Quote:
Originally Posted by jjshabado
I think the thing that most confuses me is why this post-hoc process exists when you must have known the mapping from Offer position to production at some point already (or else how do you know what to produce).
To me the solution to your settlement problem isn't an algorithm at the end of the process. It's just storing this information of how the offer was actually produced and pulling it out at the end.
Well you hit the nail more or less on the head.
This would be our solution if some sort of algorithm would be too expensive to develop. The reasoning is exactly what you say someone else has already done it in their head and we just need to store that information.
Now the reason why I inquired about the algorithm was mainly for two reasons:
- The final settlement - when the process is being done for the second time - is often times years after it was done for the first time. So the return on implementing the storing mechanism would take a couple of years to materialize while an algorithm would have an immediate benefit.

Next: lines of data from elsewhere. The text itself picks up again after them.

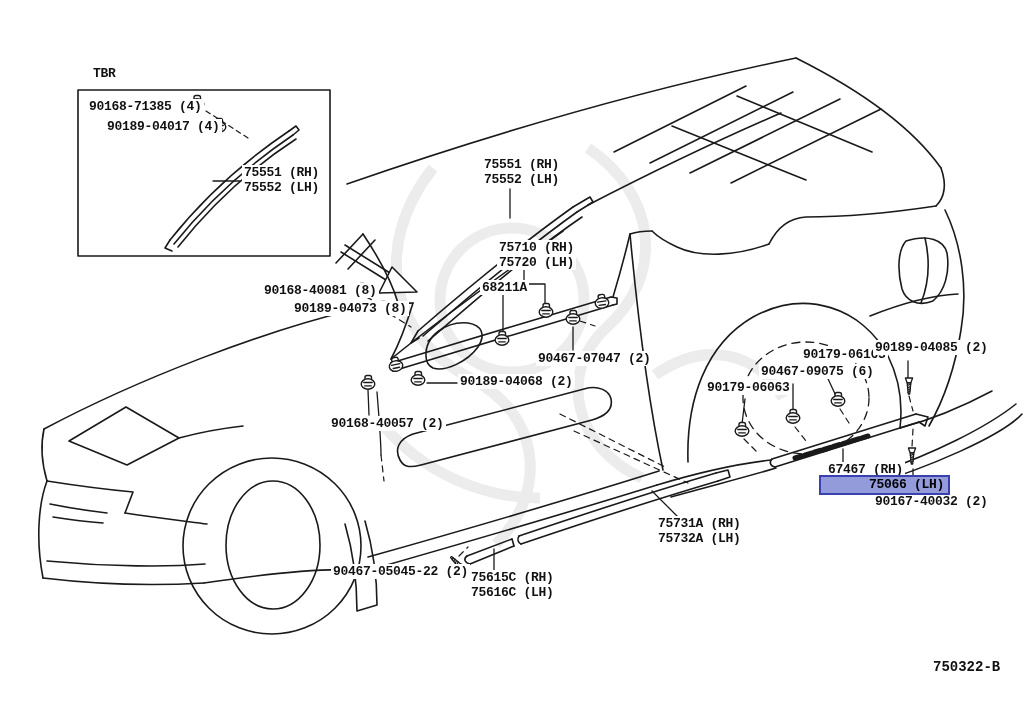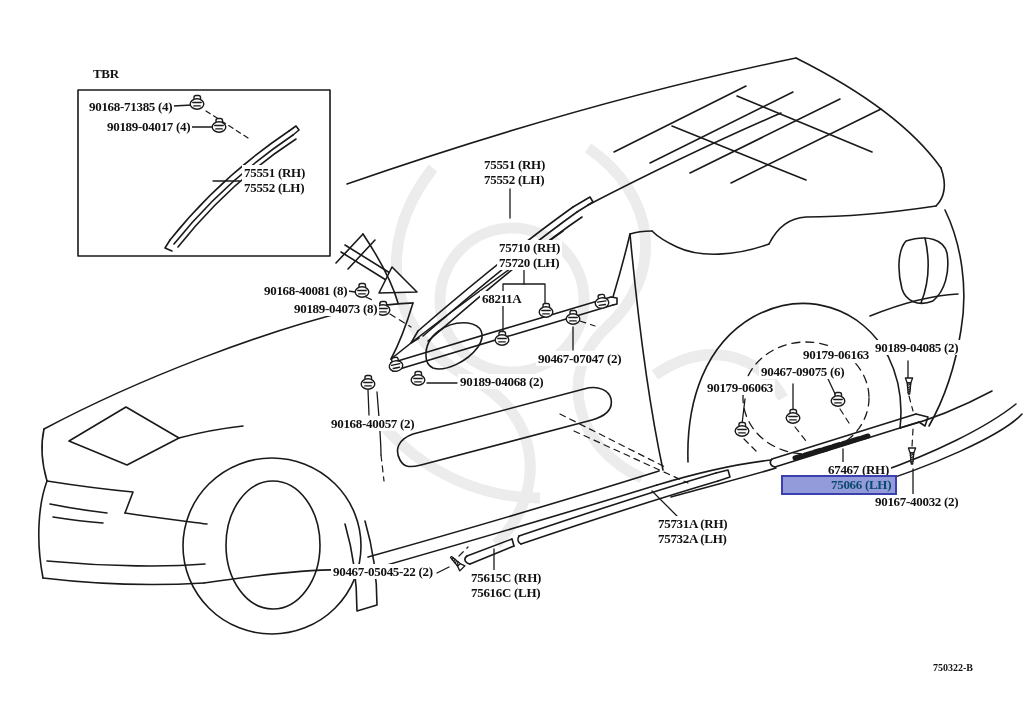"TBR" .stage { font-family: Liberation Serif, serif -> Liberation Mono, monospace }
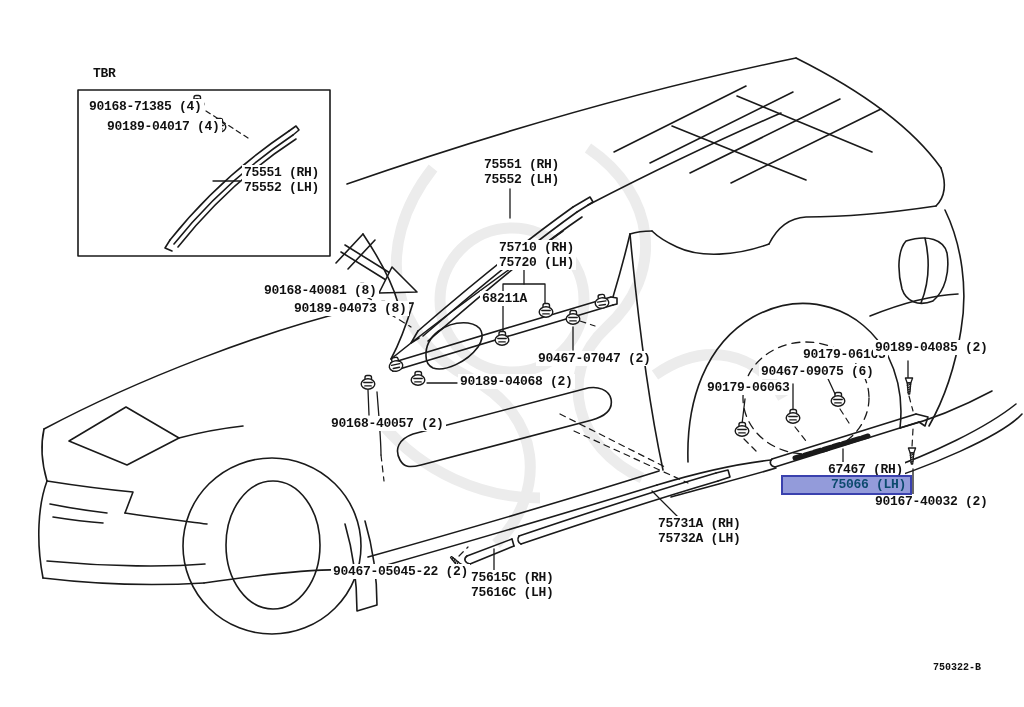"68211A" div.lb { top: 291px -> 280px }
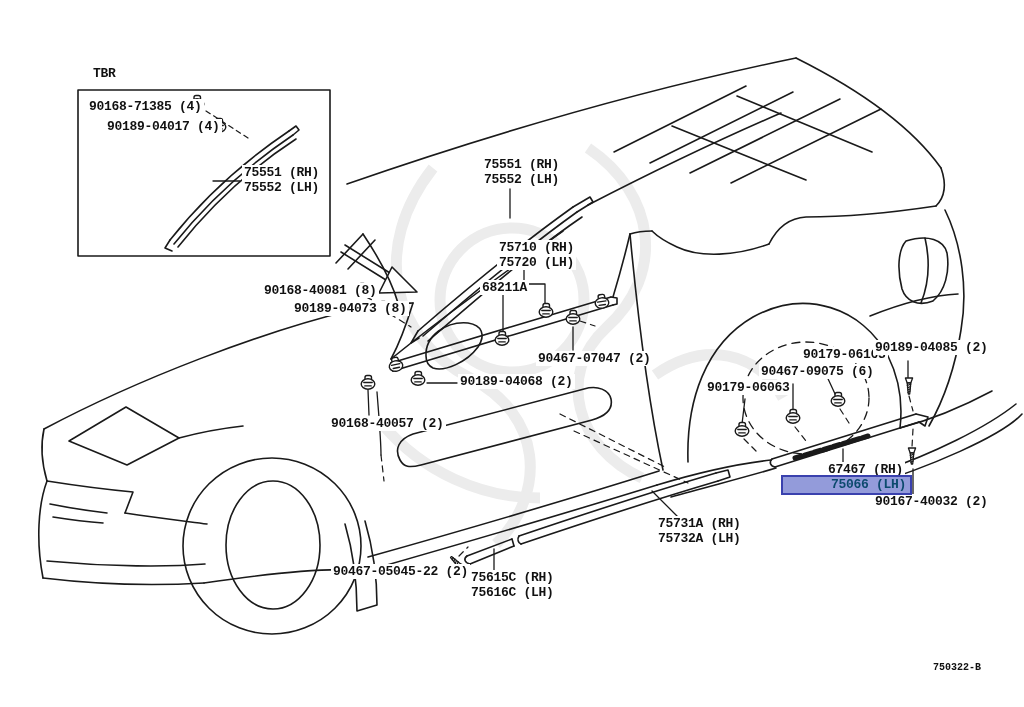"75066 (LH)" div.hl { color: #0c4a6e -> #000000; left: 781px -> 819px }
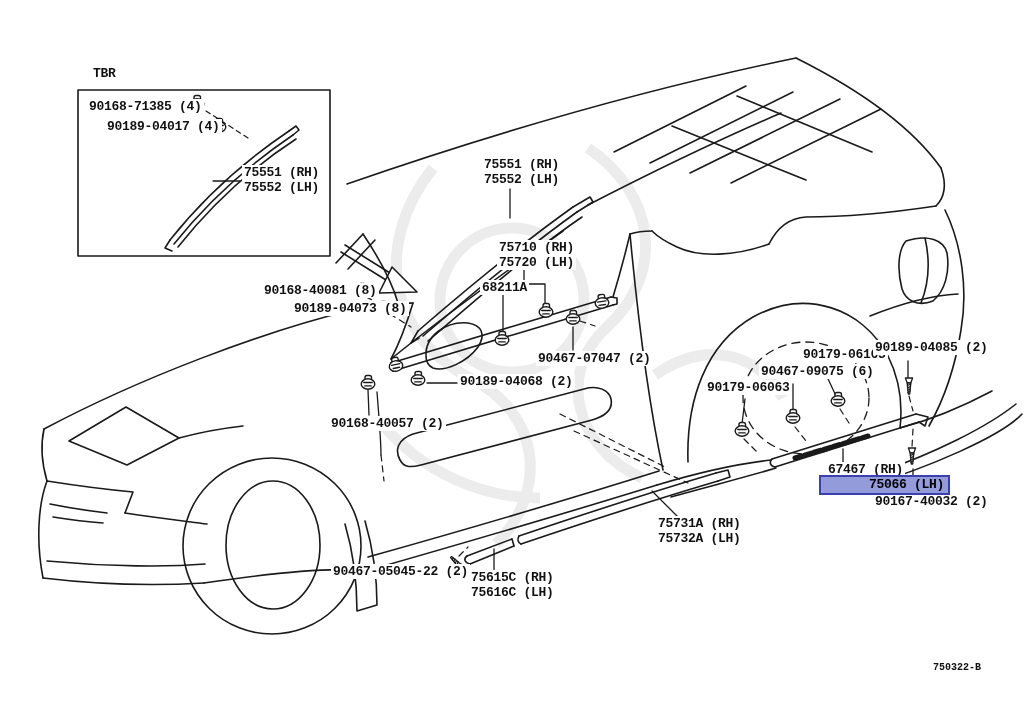"750322-B" .code { font-size: 10px -> 14px }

- I do think that algorithms are very useful for what we are doing and we are currently doing very little in that space. So getting our feet wet and experimenting with it would have follow up benefits.
I think storing the rationale between production and offer in the database and have some sort of code to then untangle it will probably produce the best results.
Quote:
Originally Posted by daveT
I think it is safe to say we are all confused. I was approaching this from the idea that all variables are known and just calling for a db design, then got messed up with this whole fitting thing.
Yeah sorry about that.
Quote:
Originally Posted by daveT
If you are only comparing the variations in the offers, you just need a report and the db design I posted upthread (with a lot of tweeks) will produce what you want. If you are manually attempting to "fit" windows into frames, then yes, you'd need an algorithm. The problem with best-fit algorithms is that it may not take into account other ideas of "best," such as cost, labor time, minimizing cuts, etc. At this point, you'd probably want to roll back to knapsack or greedy algorithms. IMO, jj is right, that if said system is better than a human, then the program has accomplished its goal. Even a 10% improvement over human is very good. I don't think that having a goal of 100% best to cover all the definitions of best is a good starting point, nor do I think it is entirely possible. There will be a trade-off somewhere.
Well the final goal would be to replace the human a 100%, but I am aware that this is not possible immediately and maybe never.
There are very basic steps that take a lot of time that will be automated over time and I hope that I can introduce some sort of algorithm - even if it's only for the benefit of learning.
There is no way around algorithms. The step where production divides up the offer is definitely one step that can be easily automated.
Coming back to the algo discussion:
The scoring mechanism would definitely be iffy in that case. There are variables that are more important than others. On the other hand price per window could be something to make a pre-assessment of which position belongs to which. So having a scoring that heavily weights price and then size would probably already yield really good results.